• **Source material**

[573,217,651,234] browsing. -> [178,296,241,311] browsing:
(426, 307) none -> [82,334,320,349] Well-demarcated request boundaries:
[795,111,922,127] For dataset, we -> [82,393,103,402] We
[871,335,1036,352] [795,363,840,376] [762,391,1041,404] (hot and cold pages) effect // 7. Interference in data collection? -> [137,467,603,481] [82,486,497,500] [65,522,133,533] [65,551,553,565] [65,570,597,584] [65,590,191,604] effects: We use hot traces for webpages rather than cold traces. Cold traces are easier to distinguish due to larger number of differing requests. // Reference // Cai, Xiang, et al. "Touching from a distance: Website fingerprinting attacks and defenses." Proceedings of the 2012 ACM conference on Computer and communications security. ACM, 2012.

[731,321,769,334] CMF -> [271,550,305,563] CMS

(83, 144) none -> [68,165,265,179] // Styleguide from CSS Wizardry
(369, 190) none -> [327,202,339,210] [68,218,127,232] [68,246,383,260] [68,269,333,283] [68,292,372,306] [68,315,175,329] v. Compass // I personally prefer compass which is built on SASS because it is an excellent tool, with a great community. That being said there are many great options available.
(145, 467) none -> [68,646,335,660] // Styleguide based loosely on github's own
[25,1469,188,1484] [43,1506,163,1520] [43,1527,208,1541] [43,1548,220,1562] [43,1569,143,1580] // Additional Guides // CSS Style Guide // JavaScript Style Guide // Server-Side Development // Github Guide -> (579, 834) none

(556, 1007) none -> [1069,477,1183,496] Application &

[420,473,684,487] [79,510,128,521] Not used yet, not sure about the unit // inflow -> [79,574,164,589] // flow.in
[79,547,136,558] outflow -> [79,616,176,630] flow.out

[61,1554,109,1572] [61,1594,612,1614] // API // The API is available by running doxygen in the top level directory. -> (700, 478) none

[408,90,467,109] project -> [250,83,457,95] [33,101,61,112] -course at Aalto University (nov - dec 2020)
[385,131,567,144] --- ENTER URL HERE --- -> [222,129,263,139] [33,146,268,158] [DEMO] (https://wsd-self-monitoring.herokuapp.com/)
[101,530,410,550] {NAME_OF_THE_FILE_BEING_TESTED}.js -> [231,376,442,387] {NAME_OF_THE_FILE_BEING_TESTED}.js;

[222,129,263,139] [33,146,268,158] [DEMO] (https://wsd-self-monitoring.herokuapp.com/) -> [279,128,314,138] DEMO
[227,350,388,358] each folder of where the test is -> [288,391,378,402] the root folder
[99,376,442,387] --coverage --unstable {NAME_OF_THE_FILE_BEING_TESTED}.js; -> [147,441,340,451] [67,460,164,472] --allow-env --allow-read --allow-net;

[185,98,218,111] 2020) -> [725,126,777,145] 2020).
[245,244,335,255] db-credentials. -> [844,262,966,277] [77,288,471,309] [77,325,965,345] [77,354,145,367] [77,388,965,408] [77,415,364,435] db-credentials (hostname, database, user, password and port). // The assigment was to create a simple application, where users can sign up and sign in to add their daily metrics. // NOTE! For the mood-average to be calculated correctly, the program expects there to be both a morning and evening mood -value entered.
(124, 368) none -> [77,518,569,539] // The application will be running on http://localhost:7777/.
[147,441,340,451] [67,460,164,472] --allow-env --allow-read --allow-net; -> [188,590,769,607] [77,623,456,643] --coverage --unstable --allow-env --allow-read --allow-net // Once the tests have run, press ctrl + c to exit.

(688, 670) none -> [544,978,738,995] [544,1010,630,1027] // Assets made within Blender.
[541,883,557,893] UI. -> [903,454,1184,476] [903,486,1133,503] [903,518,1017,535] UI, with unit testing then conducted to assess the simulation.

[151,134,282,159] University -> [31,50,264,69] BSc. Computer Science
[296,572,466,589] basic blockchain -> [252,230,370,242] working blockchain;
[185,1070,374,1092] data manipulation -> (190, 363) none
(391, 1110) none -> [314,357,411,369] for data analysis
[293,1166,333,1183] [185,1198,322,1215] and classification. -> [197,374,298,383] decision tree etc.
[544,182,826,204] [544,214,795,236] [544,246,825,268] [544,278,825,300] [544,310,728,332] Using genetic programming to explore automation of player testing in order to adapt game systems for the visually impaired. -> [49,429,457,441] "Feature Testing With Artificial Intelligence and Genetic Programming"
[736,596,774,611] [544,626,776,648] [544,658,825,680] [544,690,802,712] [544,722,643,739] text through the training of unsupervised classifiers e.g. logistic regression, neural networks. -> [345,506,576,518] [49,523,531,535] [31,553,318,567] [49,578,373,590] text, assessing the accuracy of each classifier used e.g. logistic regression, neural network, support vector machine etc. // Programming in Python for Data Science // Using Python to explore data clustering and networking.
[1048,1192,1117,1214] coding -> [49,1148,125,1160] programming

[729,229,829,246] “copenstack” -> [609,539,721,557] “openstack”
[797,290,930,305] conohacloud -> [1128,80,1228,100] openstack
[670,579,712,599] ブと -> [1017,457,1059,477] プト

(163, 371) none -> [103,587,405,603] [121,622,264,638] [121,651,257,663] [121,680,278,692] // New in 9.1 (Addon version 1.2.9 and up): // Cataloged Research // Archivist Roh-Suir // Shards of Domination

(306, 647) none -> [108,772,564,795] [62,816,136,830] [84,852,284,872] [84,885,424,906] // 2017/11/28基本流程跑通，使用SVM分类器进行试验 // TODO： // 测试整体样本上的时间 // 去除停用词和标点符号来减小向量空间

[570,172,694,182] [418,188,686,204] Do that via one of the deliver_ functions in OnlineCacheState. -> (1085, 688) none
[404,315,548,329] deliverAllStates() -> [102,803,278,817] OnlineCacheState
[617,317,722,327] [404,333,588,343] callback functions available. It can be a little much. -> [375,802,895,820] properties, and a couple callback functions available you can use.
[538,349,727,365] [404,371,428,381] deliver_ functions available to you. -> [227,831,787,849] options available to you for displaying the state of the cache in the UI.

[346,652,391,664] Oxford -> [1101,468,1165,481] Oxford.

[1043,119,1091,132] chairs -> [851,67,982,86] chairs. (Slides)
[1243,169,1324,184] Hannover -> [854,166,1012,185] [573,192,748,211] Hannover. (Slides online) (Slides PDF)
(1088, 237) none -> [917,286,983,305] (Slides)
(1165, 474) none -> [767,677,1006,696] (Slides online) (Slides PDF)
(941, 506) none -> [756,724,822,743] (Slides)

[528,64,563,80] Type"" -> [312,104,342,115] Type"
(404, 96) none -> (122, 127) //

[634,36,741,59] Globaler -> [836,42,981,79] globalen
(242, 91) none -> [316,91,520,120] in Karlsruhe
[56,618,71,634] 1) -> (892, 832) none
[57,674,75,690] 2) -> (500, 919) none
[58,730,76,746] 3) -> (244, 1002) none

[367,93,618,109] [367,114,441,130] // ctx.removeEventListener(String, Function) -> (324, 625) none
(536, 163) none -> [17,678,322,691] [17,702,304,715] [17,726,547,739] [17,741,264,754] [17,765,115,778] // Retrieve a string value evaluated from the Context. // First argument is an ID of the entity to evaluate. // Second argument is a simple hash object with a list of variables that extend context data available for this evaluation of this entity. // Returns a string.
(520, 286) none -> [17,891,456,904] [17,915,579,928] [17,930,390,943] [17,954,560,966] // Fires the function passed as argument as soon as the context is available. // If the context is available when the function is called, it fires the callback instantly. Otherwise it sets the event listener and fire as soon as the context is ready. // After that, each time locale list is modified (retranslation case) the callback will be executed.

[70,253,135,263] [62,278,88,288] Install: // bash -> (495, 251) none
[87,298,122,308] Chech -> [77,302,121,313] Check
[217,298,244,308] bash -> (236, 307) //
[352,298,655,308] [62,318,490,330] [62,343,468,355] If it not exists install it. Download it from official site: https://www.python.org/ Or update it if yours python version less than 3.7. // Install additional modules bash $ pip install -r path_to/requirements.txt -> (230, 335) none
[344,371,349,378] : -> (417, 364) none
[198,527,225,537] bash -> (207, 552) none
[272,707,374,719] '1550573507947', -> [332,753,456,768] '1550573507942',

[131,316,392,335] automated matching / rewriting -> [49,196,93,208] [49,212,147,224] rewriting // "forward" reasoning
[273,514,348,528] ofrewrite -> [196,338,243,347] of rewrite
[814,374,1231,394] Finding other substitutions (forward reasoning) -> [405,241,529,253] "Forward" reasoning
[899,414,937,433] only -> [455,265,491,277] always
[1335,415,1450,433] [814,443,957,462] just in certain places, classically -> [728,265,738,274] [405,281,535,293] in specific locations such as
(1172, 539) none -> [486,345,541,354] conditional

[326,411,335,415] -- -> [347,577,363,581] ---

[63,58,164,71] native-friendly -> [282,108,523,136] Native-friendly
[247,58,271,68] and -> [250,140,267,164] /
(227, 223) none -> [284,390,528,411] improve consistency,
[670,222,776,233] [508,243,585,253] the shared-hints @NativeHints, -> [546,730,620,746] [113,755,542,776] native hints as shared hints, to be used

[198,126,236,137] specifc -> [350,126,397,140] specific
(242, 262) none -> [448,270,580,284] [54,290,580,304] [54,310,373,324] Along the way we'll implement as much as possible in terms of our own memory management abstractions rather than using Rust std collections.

• **Exercise details**
From the entries above, print the lines beginning at the one with "(391, 1110) none" and stopping after the one with "[293,1166,333,1183] [185,1198,322,1215] and", exactly as written and with nothing else.

• **Result for this task**
(391, 1110) none -> [314,357,411,369] for data analysis
[293,1166,333,1183] [185,1198,322,1215] and classification. -> [197,374,298,383] decision tree etc.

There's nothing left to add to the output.